Natacha fell in love with the work. After receiving her Master’s Degree in Law from Wake Forest University, she interned with the United Nations High Commissioner for Refugees (UNHCR) in Washington, DC. The time away from her family in North Carolina, was the hardest part, but Natacha still learned a lot and was inspired by UNHCR’s work done in their Washington office.

Natacha joined the CNNC in June 2017, after working as a Resettlement Assistant and Match Grant Coordinator with World Relief in High Point, NC. Natacha coordinates programs and supervises AmeriCorps members and interns at Glen Haven and Legacy Crossing, two of the CNNC community center sites. She enjoys working closely with the community, partners, and in particular women. In 2015, prior to joining the CNNC Natacha co-founded Umoja (a Swahili word meaning togetherness) a mostly Congolese women’s group with the goal of educating and empowering it’s members.

Vung Ksor

Vung was born in a small Montagnard village in the Central Highlands of Vietnam. When she came to the United States as a young girl, she knew only one word of English, “Hello.” She struggled with this new country just like many other newcomers.

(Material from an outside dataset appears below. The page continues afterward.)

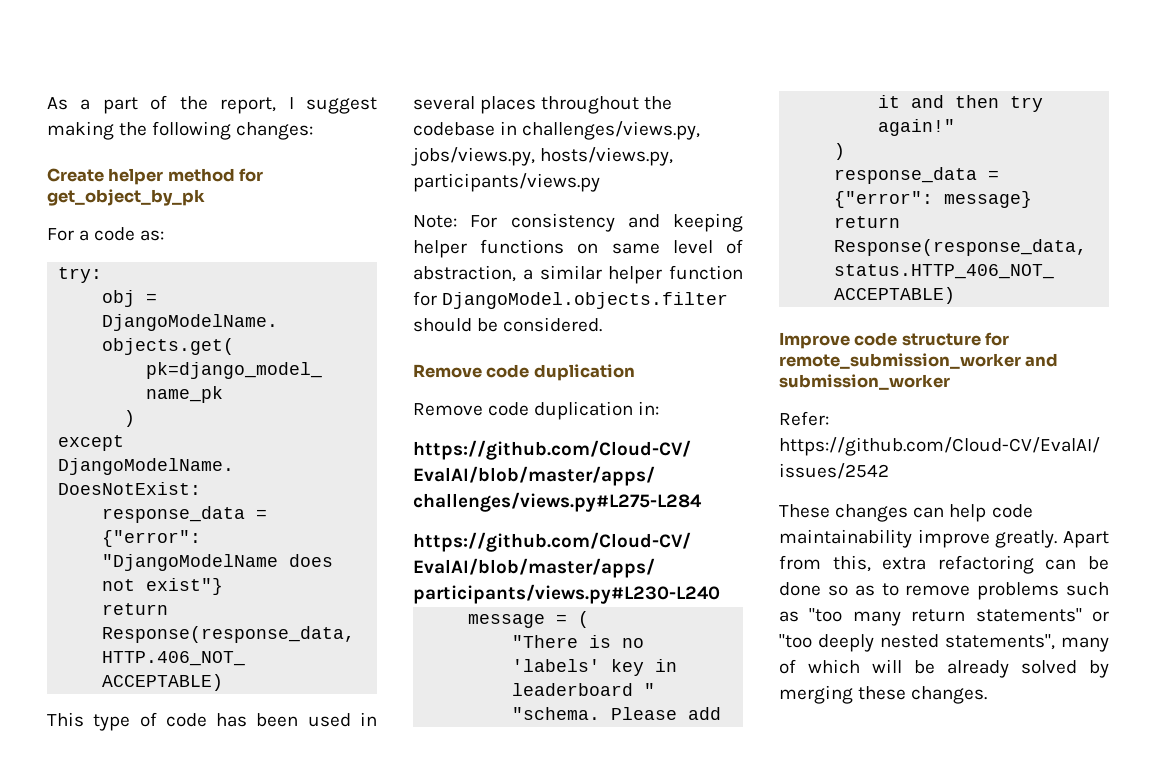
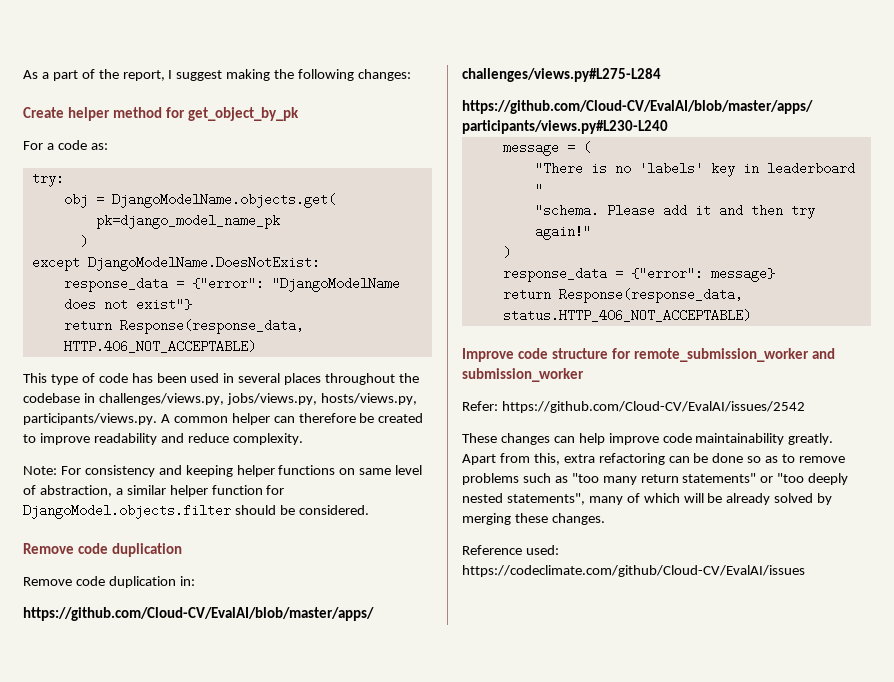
[413,173,600,192] participants/views.py -> [23,413,424,425] [23,433,303,445] participants/views.py. A common helper can therefore be created to improve readability and reduce complexity.
(987, 513) none -> [608,433,659,445] improve
[917,529,990,548] improve -> (785, 439) none
(988, 695) none -> [462,545,559,555] [462,565,805,577] // Reference used: https://codeclimate.com/github/Cloud-CV/EvalAI/issues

The Center for New North Carolinians holds a dear place in Vung’s heart. When she first came to the United States, she participated in the after school programs at the CNNC’s Glen Haven Community Center. The center played an important role in her life. The people there inspired her to be where she is today.

Vung believes education is the key to opportunity. She is the first person in her family to earn a college degree. She graduated from Guilford College in May of 2017, and majored in Community and Justice Studies. At Guilford, Vung served as a Bonner Scholar, enabling her to work with a diverse group of people. Vung has a great passion for working with people, especially those in immigrant and refugee communities. She volunteered and also worked for the Doris Henderson Newcomers School, and was a team member at Church World Service, a resettlement agency in Greensboro. She values all of the work that has been done toward making our community a welcoming, accessible place for everyone.

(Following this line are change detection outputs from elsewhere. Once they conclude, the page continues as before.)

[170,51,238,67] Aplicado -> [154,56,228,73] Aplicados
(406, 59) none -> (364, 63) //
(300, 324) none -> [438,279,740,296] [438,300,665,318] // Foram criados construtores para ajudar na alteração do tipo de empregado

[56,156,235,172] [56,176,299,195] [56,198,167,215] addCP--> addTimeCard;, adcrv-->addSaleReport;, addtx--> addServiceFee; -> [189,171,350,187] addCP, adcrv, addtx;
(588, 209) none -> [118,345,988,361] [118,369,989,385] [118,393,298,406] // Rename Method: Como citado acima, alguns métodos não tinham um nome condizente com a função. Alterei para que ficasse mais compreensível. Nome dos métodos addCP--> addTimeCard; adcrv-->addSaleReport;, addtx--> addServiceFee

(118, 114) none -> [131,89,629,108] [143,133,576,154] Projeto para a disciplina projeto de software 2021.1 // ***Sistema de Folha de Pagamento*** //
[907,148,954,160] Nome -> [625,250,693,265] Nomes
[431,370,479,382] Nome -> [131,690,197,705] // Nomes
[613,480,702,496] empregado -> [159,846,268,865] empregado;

When Vung is not working as Refugee Health Coordinator at CNNC, she participates in the youth choir at her Montagnard church and takes a role as the coordinator for the kids’ programs. Staying connected to her roots is very important to Vung. She is close to her family and her community in Greensboro, and has also traveled to Vietnam, to keep in close touch with her relatives and the village community that has meant so much to her there.

We would also like to welcome Jannifer Pastorick, Judy Herrera, and Veronica Gonzalez who made the switch from AmeriCorps ACCESS Members to CNNC staff in 2017!